* **Assigned task**
Nothing but an exact copy is wanted: the line with "ReasonReact ReasonApollo bs-express" and each line after it in the data below, last line included.

[Detected change data]
------------
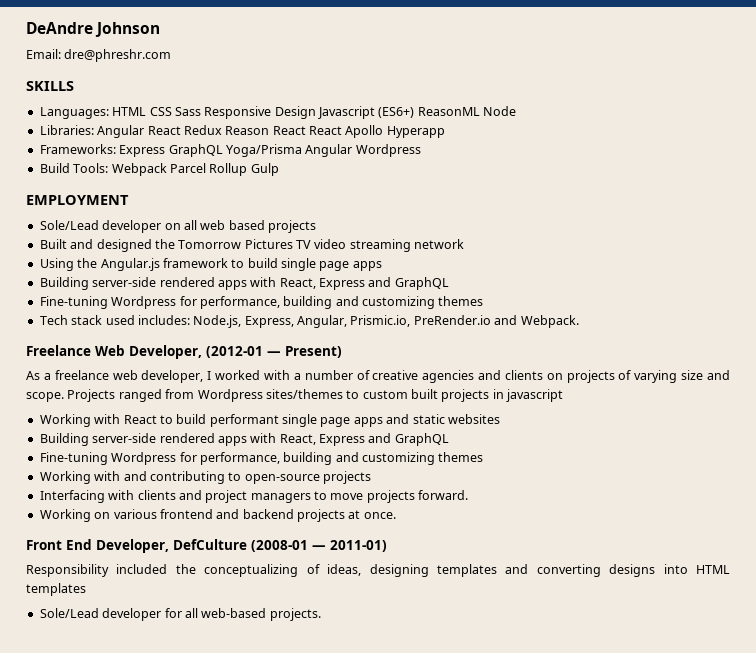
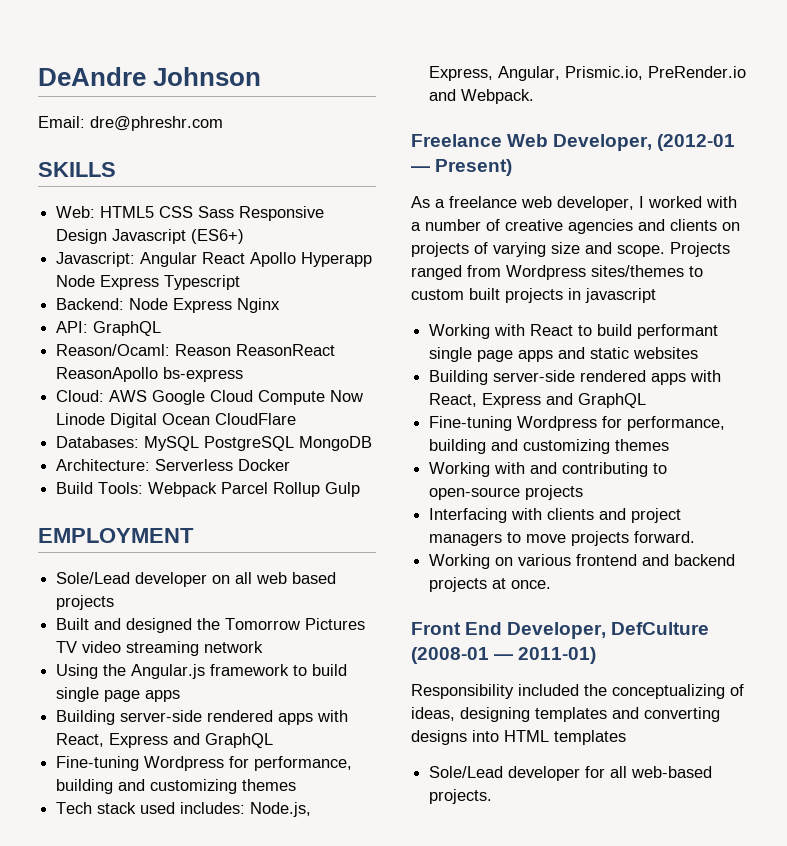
- Languages: HTML CSS Sass Responsive Design Javascript (ES6+) ReasonML Node
- Libraries: Angular React Redux Reason React React Apollo Hyperapp
- Frameworks: Express GraphQL Yoga/Prisma Angular Wordpress
+ Web: HTML5 CSS Sass Responsive Design Javascript (ES6+)
+ Javascript: Angular React Apollo Hyperapp Node Express Typescript
+ Backend: Node Express Nginx
+ API: GraphQL
+ Reason/Ocaml: Reason ReasonReact ReasonApollo bs-express
+ Cloud: AWS Google Cloud Compute Now Linode Digital Ocean CloudFlare
+ Databases: MySQL PostgreSQL MongoDB
+ Architecture: Serverless Docker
------------
* **Solved problem**
+ Reason/Ocaml: Reason ReasonReact ReasonApollo bs-express
+ Cloud: AWS Google Cloud Compute Now Linode Digital Ocean CloudFlare
+ Databases: MySQL PostgreSQL MongoDB
+ Architecture: Serverless Docker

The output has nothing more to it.